Opinion: RFID security worries need a reality check

Computerworld - Sometimes our anxieties about security make us lose sight of how a technology is used. Such is the case with radio frequency identification, a proven technology that delivers big efficiencies and has yet to experience a confirmed hacker attack in the wild.

But RFID has seen many tightly controlled "proof-of-concept" exploits, widely publicized by academic researchers to showcase RFID vulnerabilities that in reality pose less risk than an old flu virus. Don't look for criminals to unleash these exploits anytime soon. They understand that what little they could gain is simply is not worth the effort.

In April, academics at Edith Cowan University in Australia created an RFID denial-of-service exploit, and researchers at Vrije Universiteit Amsterdam publicized an RFID virus. Those two hacks question the integrity and availability of the first generation of Electronic Product Code RFID chips from EPC Global (www.epcglobalinc.org), an industry standards body working to streamline and secure supply chains.

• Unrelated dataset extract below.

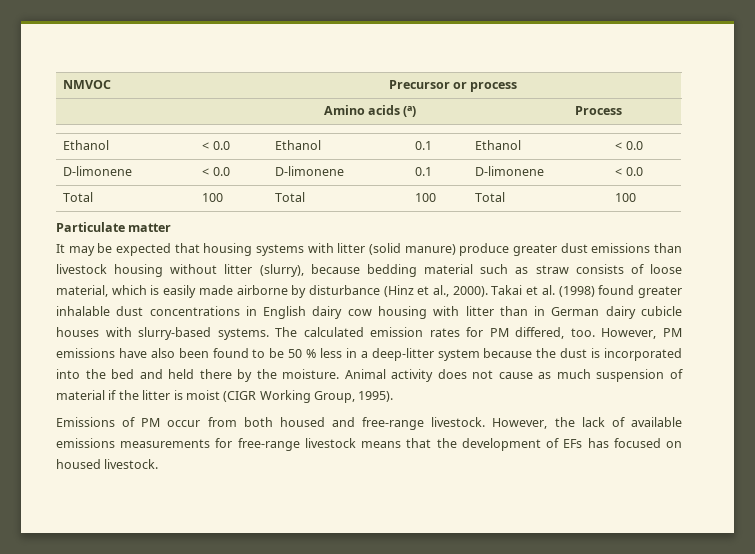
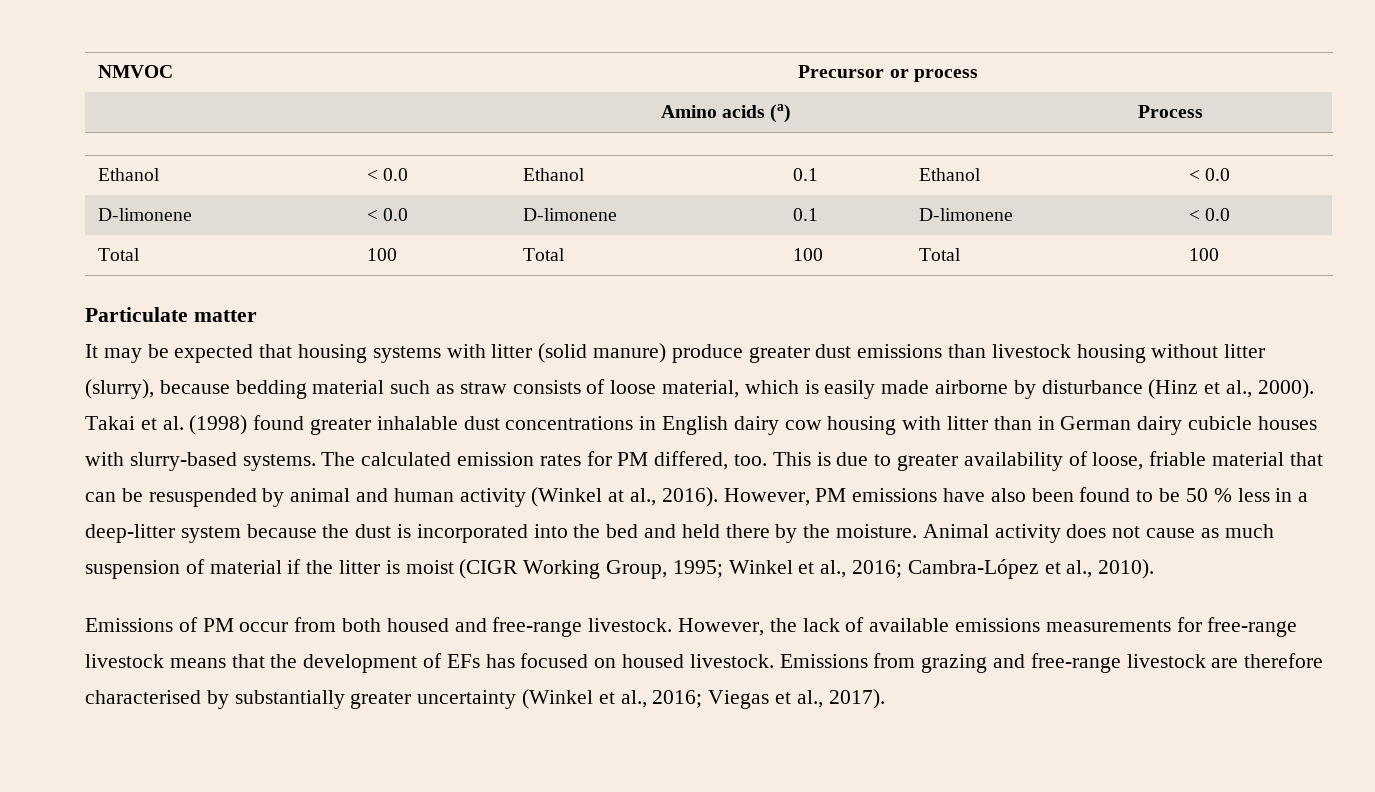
+ This is due to greater availability of loose, friable material that can be resuspended by animal and human activity (Winkel at al., 2016).
- Animal activity does not cause as much suspension of material if the litter is moist (CIGR Working Group, 1995).
+ Animal activity does not cause as much suspension of material if the litter is moist (CIGR Working Group, 1995; Winkel et al., 2016; Cambra-López et al., 2010).
+ Emissions from grazing and free-range livestock are therefore characterised by substantially greater uncertainty (Winkel et al., 2016; Viegas et al., 2017).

These proof-of-concept EPC RFID attacks could make the drying time of paint seem quick. Information criminals operating behind the virtual anonymity of the Internet have shown scant interest in supply chain applications. There are no bragging rights on hacker Web sites for exploits launched against physical goods. Confusing handlers of pallets loaded with dog food or diapers, or even diverting containers filled with toys or consumer electronics, gets you flamed as a bottom feeder in the information underworld.

Trafficking in hard goods traditionally has been blue-collar street crime, the stuff of film noir gangsters, crooked dockworkers and teamsters with ready distribution channels for stolen goods. The Internet's promise of disintermediation (http://en.wikipedia.org/wiki/Disintermediation) is simply not as appealing to the stolen-goods underworld as it is to legitimate distributors.

Stolen goods are not easily converted to cash on the Internet. Information criminals constantly try to sell stolen goods via hijacked or bogus eBay accounts, other online sales channels, or through networks of unsuspecting surfers conned by offers too good to be true. The distribution of stolen physical goods on the Internet is risky and costly because lots must be broken into small pieces to escape notice and there is an audit trail to threaten prized anonymity.

Information criminals steal information that's readily convertible to cash, not meaningless EPC RFID inventory data. The people who design EPC standards know far more about the risk to supply chains than cloistered academics engineering these meaningless proof-of-concept exploits.

The EPC initiative is backed by companies that suffer billions of dollars in global supply chain losses every year. They have performed a rigorous risk analysis and concluded that the effect of a supply chain exploit targeting EPC chips is relatively low. They also have determined that the probability of seeing a wave of hacks on EPC chips is similarly low.